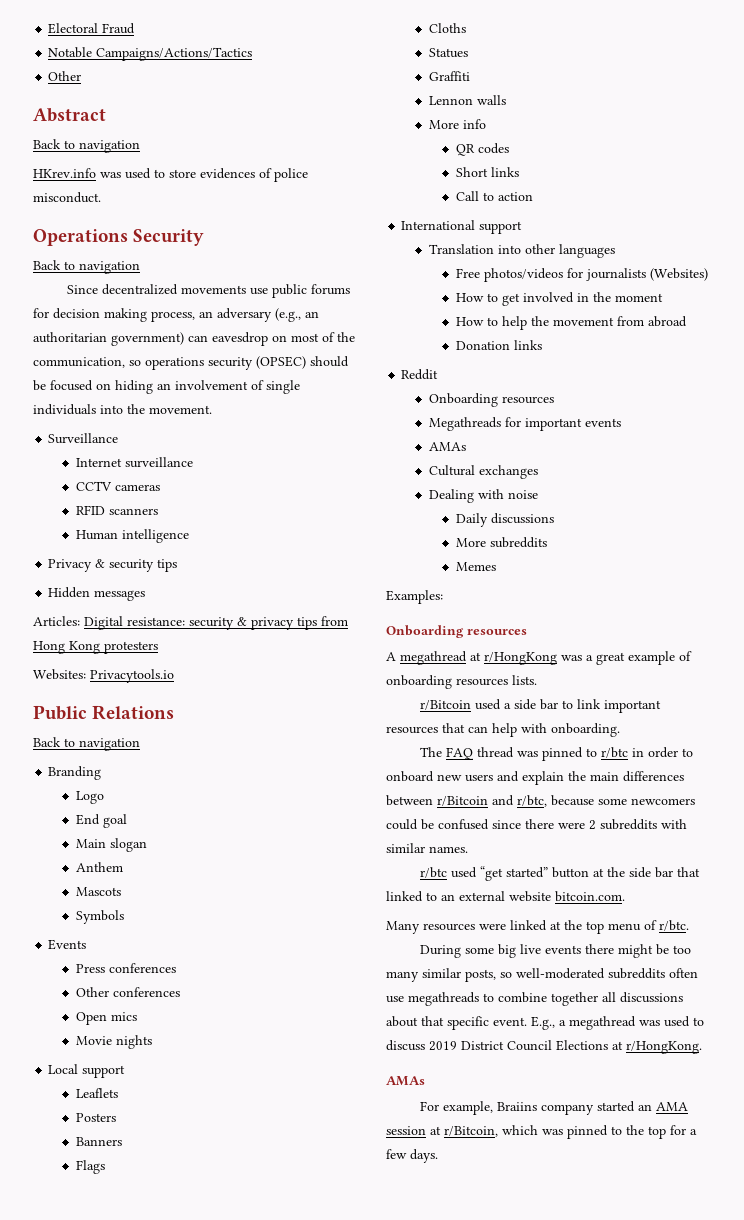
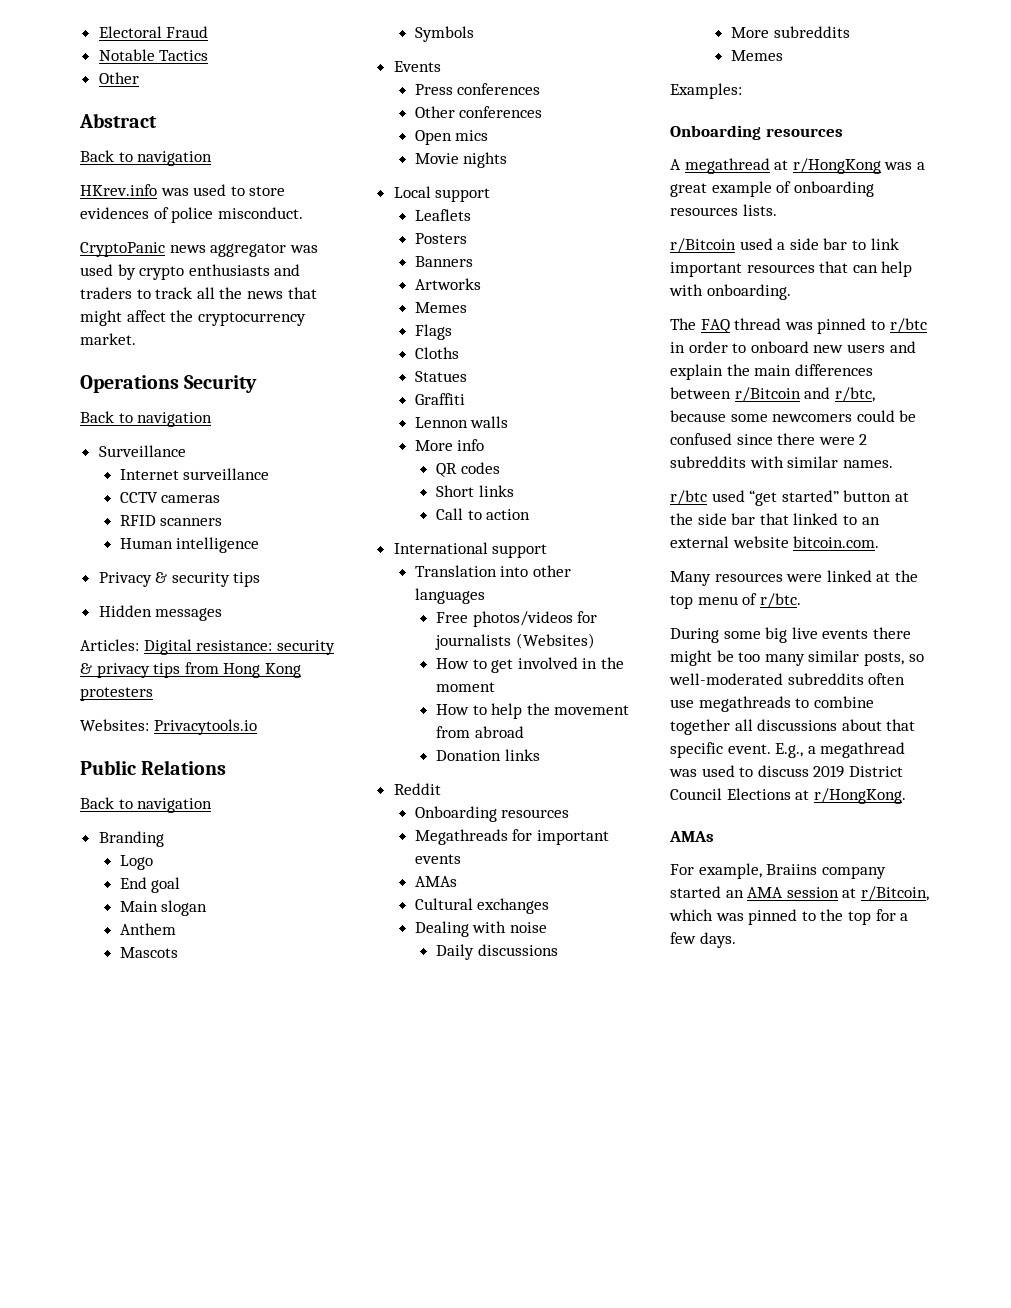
[96,47,253,61] Campaigns/Actions/Tactics -> [159,50,209,61] Tactics
(101, 197) none -> [80,242,318,257] [80,264,301,280] [80,287,317,299] [80,310,306,326] [80,333,136,345] // CryptoPanic news aggregator was used by crypto enthusiasts and traders to track all the news that might affect the cryptocurrency market.
[67,284,351,298] [33,308,319,322] [33,332,355,346] [33,356,349,370] [33,380,300,394] [33,404,212,415] // Since decentralized movements use public forums for decision making process, an adversary (e.g., an authoritarian government) can eavesdrop on most of the communication, so operations security (OPSEC) should be focused on hiding an involvement of single individuals into the movement. -> (213, 419) none
(122, 1141) none -> [414,278,481,290] [414,302,467,313] // Artworks // Memes

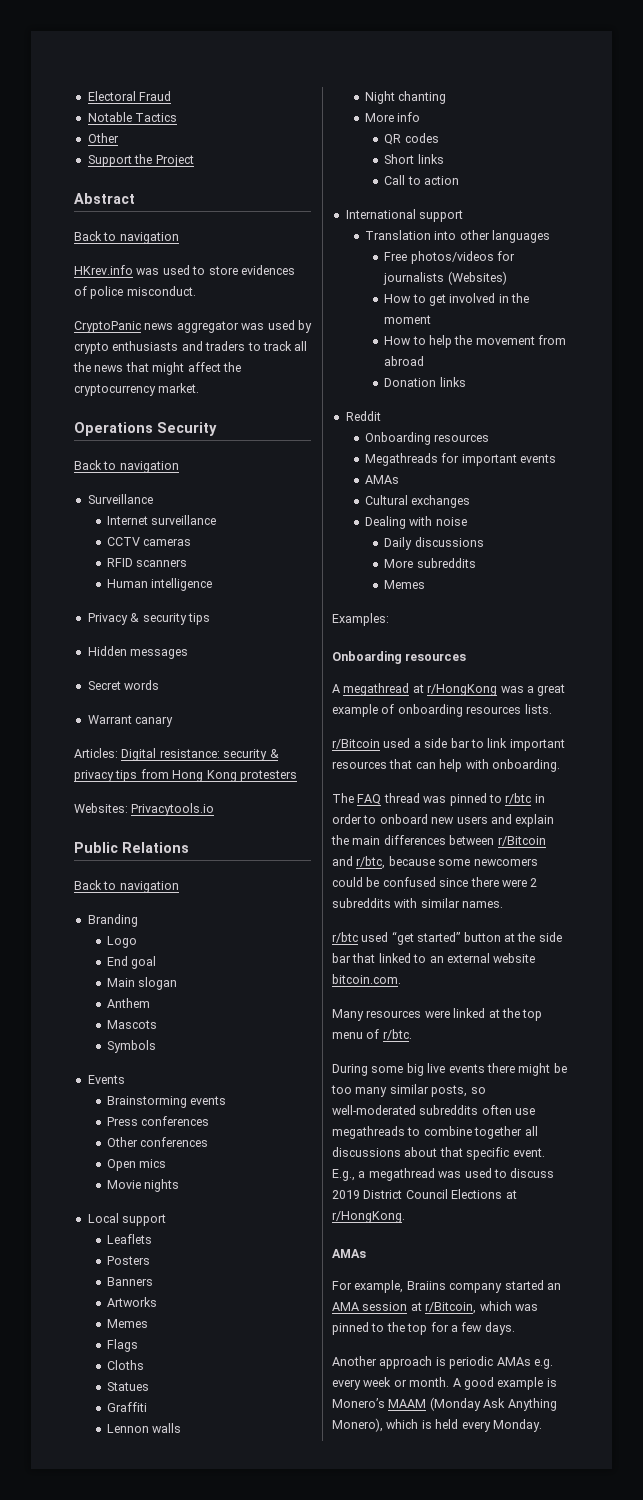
(139, 78) none -> [87,154,194,167] // Support the Project
(223, 614) none -> [87,680,160,690] [87,715,174,727] // Secret words // Warrant canary
(441, 66) none -> [106,1096,227,1108] // Brainstorming events
(509, 422) none -> [364,91,447,104] // Night chanting
(736, 940) none -> [332,1356,553,1369] [332,1377,557,1390] [332,1397,557,1411] [332,1418,542,1432] // Another approach is periodic AMAs e.g. every week or month. A good example is Monero’s MAAM (Monday Ask Anything Monero), which is held every Monday.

Exercise requirements:
Reproduce exactly, and only, the lines from the opening line of the listing above through the line holding "(122, 1141) none", minus the pictures.

Expected answer:
[96,47,253,61] Campaigns/Actions/Tactics -> [159,50,209,61] Tactics
(101, 197) none -> [80,242,318,257] [80,264,301,280] [80,287,317,299] [80,310,306,326] [80,333,136,345] // CryptoPanic news aggregator was used by crypto enthusiasts and traders to track all the news that might affect the cryptocurrency market.
[67,284,351,298] [33,308,319,322] [33,332,355,346] [33,356,349,370] [33,380,300,394] [33,404,212,415] // Since decentralized movements use public forums for decision making process, an adversary (e.g., an authoritarian government) can eavesdrop on most of the communication, so operations security (OPSEC) should be focused on hiding an involvement of single individuals into the movement. -> (213, 419) none
(122, 1141) none -> [414,278,481,290] [414,302,467,313] // Artworks // Memes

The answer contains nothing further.